====== DATA FOR ANALYSIS ======

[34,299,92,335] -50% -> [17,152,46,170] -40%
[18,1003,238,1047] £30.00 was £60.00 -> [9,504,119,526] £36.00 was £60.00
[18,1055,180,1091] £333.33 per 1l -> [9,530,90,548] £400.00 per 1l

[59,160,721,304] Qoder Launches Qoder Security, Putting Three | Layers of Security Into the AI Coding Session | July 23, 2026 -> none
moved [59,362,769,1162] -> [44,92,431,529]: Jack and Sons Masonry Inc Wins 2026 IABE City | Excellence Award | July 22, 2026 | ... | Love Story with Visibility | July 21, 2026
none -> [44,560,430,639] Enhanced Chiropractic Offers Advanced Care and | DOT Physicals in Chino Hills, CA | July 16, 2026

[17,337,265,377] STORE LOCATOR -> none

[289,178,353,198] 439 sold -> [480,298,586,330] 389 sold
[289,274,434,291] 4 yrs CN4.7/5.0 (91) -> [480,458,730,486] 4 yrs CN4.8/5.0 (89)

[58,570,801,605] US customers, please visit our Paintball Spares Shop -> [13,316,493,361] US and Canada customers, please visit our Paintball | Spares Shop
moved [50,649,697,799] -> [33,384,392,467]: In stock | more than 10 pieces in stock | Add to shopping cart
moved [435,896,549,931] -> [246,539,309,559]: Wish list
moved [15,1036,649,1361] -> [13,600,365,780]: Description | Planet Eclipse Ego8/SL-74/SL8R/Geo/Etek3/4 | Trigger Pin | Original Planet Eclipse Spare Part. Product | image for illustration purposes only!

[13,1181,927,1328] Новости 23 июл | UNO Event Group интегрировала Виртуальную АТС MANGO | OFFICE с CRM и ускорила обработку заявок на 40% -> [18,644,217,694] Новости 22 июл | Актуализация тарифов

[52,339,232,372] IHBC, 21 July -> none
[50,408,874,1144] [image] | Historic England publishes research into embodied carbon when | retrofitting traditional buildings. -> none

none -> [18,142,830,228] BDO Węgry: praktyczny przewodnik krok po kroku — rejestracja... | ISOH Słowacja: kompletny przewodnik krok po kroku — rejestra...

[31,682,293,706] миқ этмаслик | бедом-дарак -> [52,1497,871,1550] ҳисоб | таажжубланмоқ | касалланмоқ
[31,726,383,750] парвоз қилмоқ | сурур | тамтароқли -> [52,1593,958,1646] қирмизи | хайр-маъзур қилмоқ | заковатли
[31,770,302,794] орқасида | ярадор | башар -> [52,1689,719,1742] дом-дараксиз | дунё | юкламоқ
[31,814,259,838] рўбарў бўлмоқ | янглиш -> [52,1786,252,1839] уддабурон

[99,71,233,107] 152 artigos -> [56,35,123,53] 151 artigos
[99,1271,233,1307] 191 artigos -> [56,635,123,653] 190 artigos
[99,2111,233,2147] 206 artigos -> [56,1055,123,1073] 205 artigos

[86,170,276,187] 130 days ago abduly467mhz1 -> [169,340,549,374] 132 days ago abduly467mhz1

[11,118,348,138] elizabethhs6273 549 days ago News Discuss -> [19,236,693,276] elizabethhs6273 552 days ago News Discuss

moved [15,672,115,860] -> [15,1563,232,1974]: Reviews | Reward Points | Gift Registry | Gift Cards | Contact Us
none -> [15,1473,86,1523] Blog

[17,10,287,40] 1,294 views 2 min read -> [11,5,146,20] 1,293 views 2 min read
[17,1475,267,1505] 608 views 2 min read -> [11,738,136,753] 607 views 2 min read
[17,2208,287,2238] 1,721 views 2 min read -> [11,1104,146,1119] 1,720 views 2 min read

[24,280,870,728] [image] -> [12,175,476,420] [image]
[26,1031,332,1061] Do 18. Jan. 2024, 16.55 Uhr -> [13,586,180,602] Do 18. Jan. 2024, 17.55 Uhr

======

- ACTIVITY -
Report every line above that has the string "read" in it.

- SOLVED EXERCISE -
[17,10,287,40] 1,294 views 2 min read -> [11,5,146,20] 1,293 views 2 min read
[17,1475,267,1505] 608 views 2 min read -> [11,738,136,753] 607 views 2 min read
[17,2208,287,2238] 1,721 views 2 min read -> [11,1104,146,1119] 1,720 views 2 min read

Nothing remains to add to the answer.